The vividly told, gloriously illustrated memoir of an artist born with disabilities who searches for freedom and connection in a society afraid of strange bodies

Golem Girl is luminous; a profound portrait of the artist as a young—and mature—woman; an unflinching social history of disability over the last six decades; and a hymn to life, love, family, and spirit.”—David Mitchell, author of Cloud Atlas

WINNER OF THE BARBELLION PRIZE • FINALIST FOR THE NATIONAL BOOK CRITICS CIRCLE AWARD FOR AUTOBIOGRAPHY • NAMED ONE OF THE BEST BOOKS OF THE YEAR BY KIRKUS REVIEWS

What do we sacrifice in the pursuit of normalcy? And what becomes possible when we embrace monstrosity? Can we envision a world that sees impossible creatures?

In 1958, amongst the children born with spina bifida is Riva Lehrer. At the time, most such children are not expected to survive. Her parents and doctors are determined to "fix" her, sending the message over and over again that she is broken. That she will never have a job, a romantic relationship, or an independent life. Enduring countless medical interventions, Riva tries her best to be a good girl and a good patient in the quest to be cured.

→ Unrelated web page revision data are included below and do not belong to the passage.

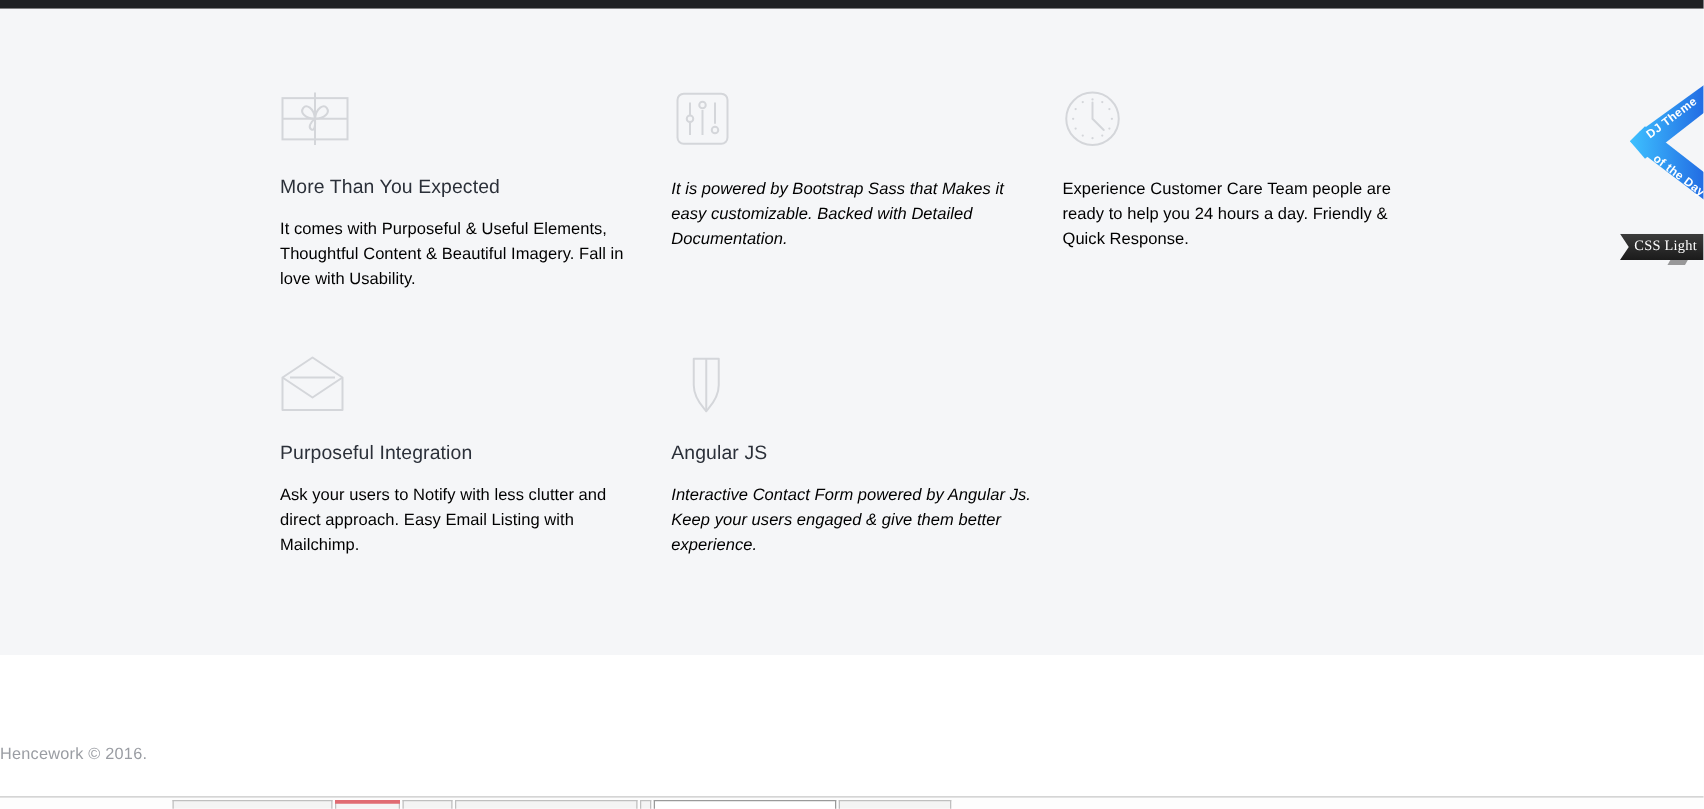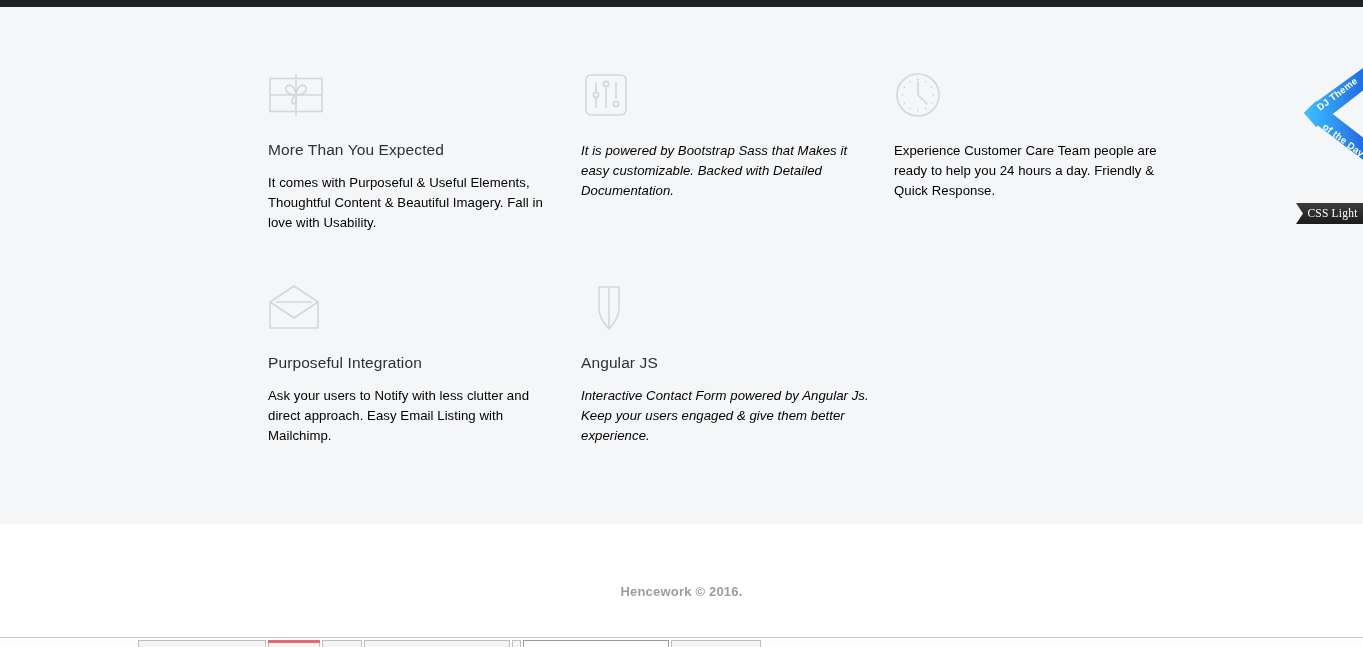--- a/index.html
+++ b/index.html
@@ -42,21 +42,20 @@
   .features-grid {
     position: absolute;
     top: 64px;
     left: 224px;
     width: 1000px;
   }
 
   .feature-row {
     display: flex;
     flex-direction: row;
-    margin-left: 44px;
   }
   .feature-row.row-2 { margin-top: 51px; }
 
   .feature-col {
     width: 313px;
     padding-right: 0;
     box-sizing: border-box;
   }
 
   .feature-icon {
@@ -90,28 +89,26 @@
   
   .footer {
     position: absolute;
     top: 524px; left: 0;
     width: 1363px;
     height: 113px;
     background: #ffffff;
   }
   .footer-text {
     position: absolute;
-    top: 60px;
+    top: 71px;
     left: 0;
     width: 1363px;
-    text-align: center;
     font-size: 13px;
     color: #9a9da3;
     letter-spacing: 0.2px;
-    font-weight: bold;
   }
 
   
   .ribbon-wrap {
     position: absolute;
     top: 55px;
     left: 1300px;
     width: 63px;
     height: 110px;
     overflow: hidden;
@@ -136,21 +133,20 @@
     background: linear-gradient(180deg, #3c3c3c 0%, #1b1b1b 100%);
     color: #ffffff;
     font-family: "Liberation Serif", serif;
     font-size: 11.5px;
     line-height: 21px;
     text-align: center;
     padding-left: 6px;
     box-sizing: border-box;
     letter-spacing: 0.2px;
     clip-path: polygon(0 0, 100% 0, 100% 100%, 0 100%, 7px 50%);
-    margin-top: 16px;
   }
   .badge-shadow {
     position: absolute;
     top: 205px;
     left: 1336px;
     width: 14px;
     height: 7px;
     background: #4a4a4a;
     opacity: 0.55;
     transform: skewX(-30deg);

Everything changes when, as an adult, Riva is invited to join a group of artists, writers, and performers who are building Disability Culture. Their work is daring, edgy, funny, and dark—it rejects tropes that define disabled people as pathetic, frightening, or worthless. They insist that disability is an opportunity for creativity and resistance. Emboldened, Riva asks if she can paint their portraits—inventing an intimate and collaborative process that will transform the way she sees herself, others, and the world. Each portrait story begins to transform the myths she’s been told her whole life about her body, her sexuality, and other measures of normal.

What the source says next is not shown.